NFIB president Brad Close said in a statement shared with FOX Business that small businesses are the backbone of the economy. Some members of Congress are supporting new taxes on small businesses in order to pay for increased government spending, while misleadingly characterizing them as tax loopholes because of the pandemic and government shutdowns. The campaign will focus on a potential 3.8% tax on many small businesses that have previously been floated and backed by Democrats.

The NFIB labeled the small business surtax, which would increase tax rates on pass-through income for individuals earning more than $400,000 per year. Since most small businesses are classified as pass-through entities, such a tax would increase taxes for many small business owners.

The tax increase in the Build Back Better Act would boost federal tax revenue by $200 billion, according to Democrats. The NFIB noted that the Inflation Reduction Act, Democrats' revived reconciliation package, didn't include the provision, but it warned that members of Congress may add it in as an amendment or in a different bill.

Some in Washington want to increase government spending, according to the NFIB's ads. They are calling small businesses tax loopholes because they are paying for it. Tell Congress, don't add new taxes on small businesses. Senate Majority Leader Chuck Schumer, D-N.Y., said that a floor vote on the Inflation Reduction Act would take place soon.
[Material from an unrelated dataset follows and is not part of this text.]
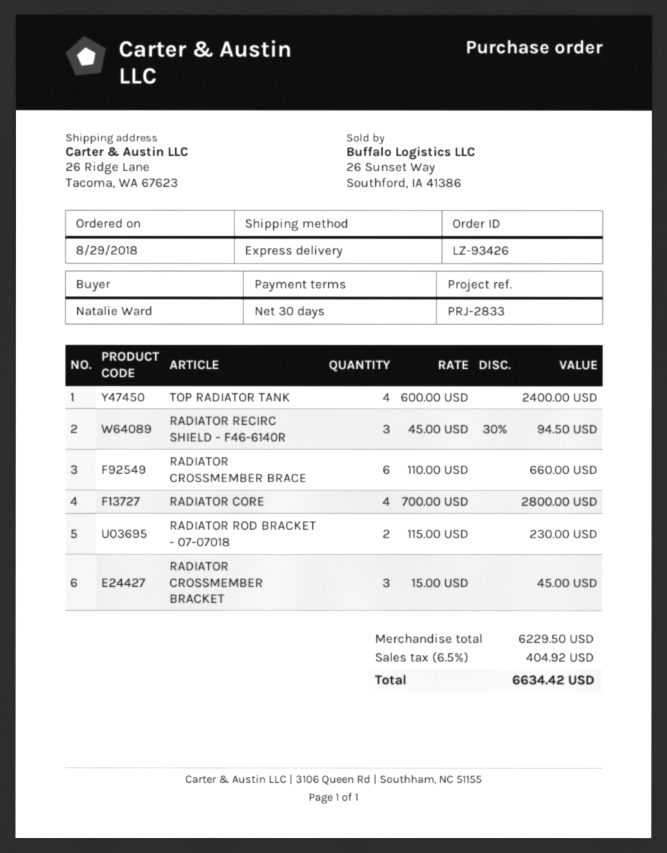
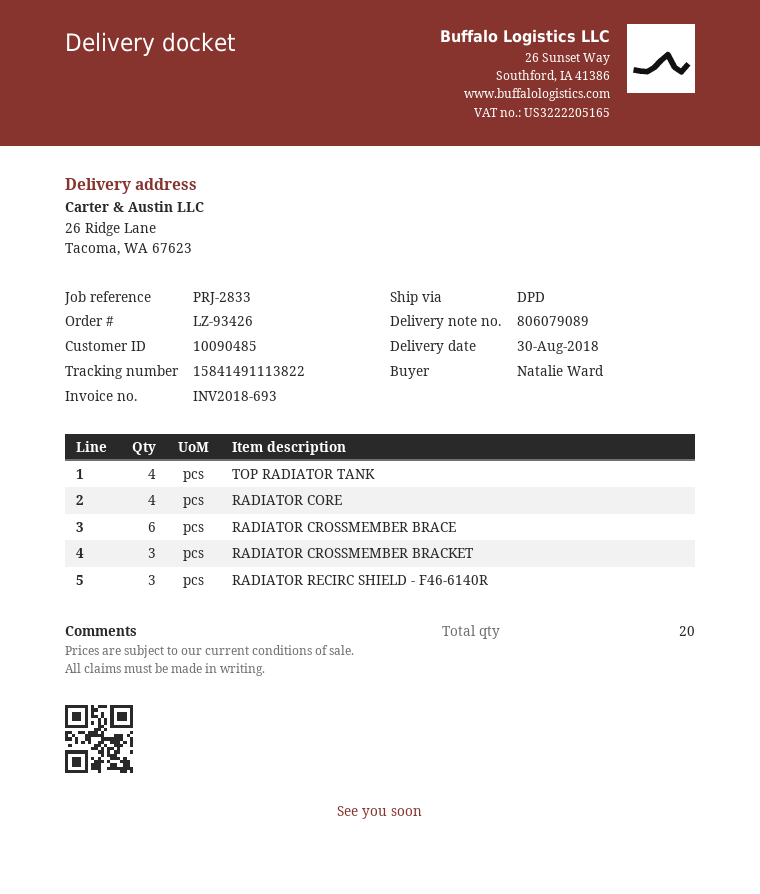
shipping method: express -> DPD
RADIATOR ROD BRACKET - 07-07018: 2 -> none

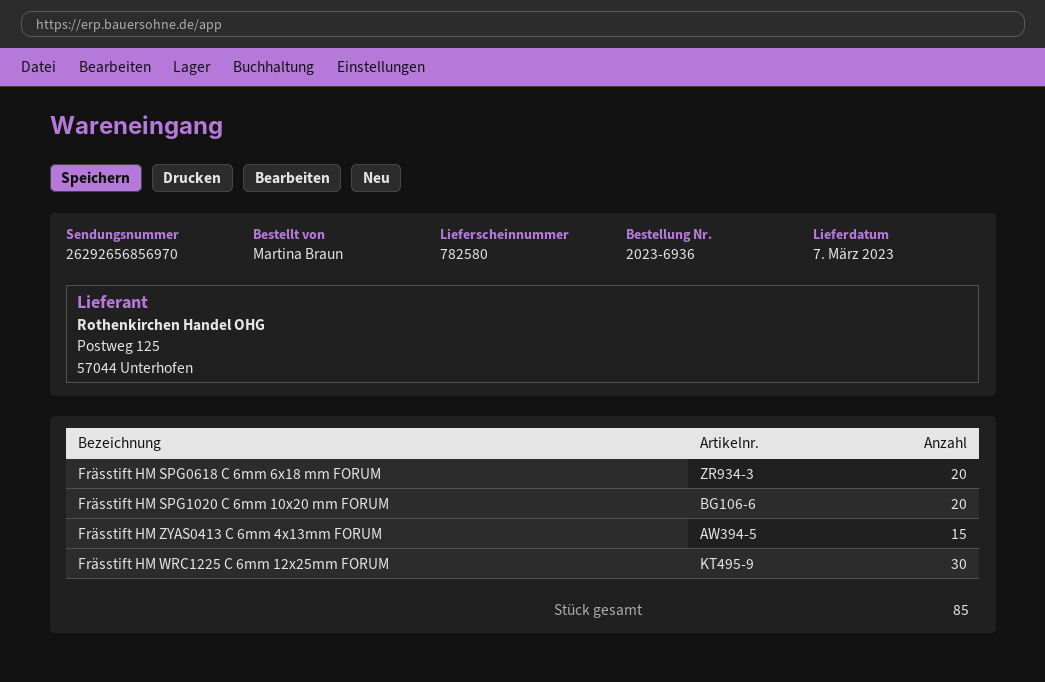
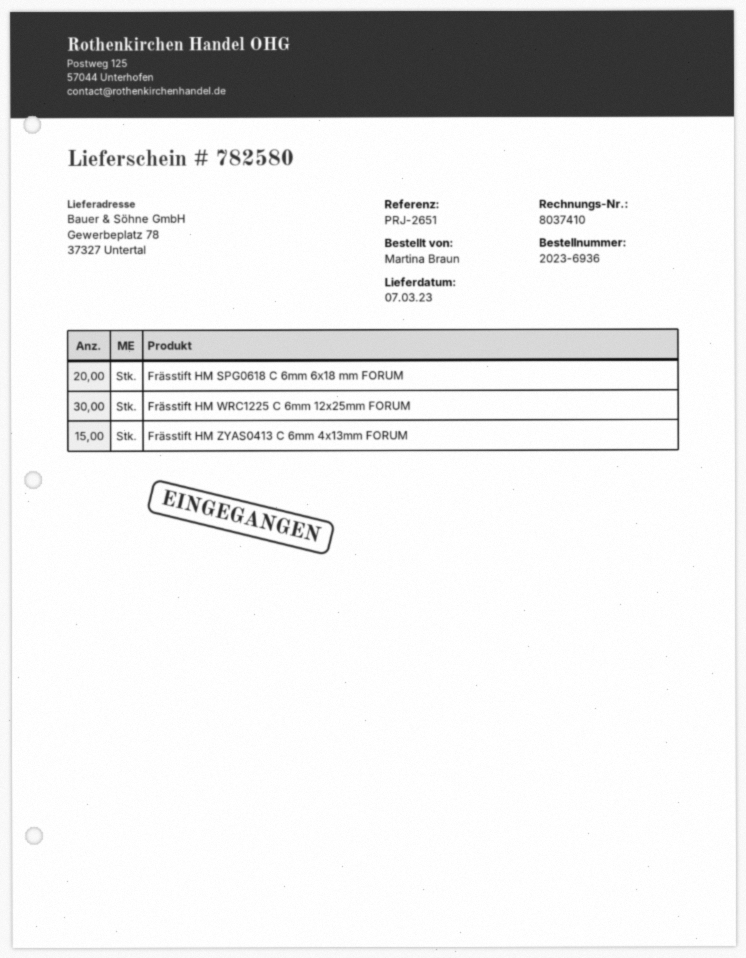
Frässtift HM SPG1020 C 6mm 10x20 mm FORUM: 20 -> none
The process will involve a series of votes on amendments offered by both Republicans and Democrats.

An NFIB spokeswoman declined to elaborate on how much the group would spend on the ads, since the campaign is ongoing, but said the figure would be large. The NFIB plans to expand the campaign beyond the initial five states where the ad will be played, a factor that could increase the overall price tag, according to the spokesperson.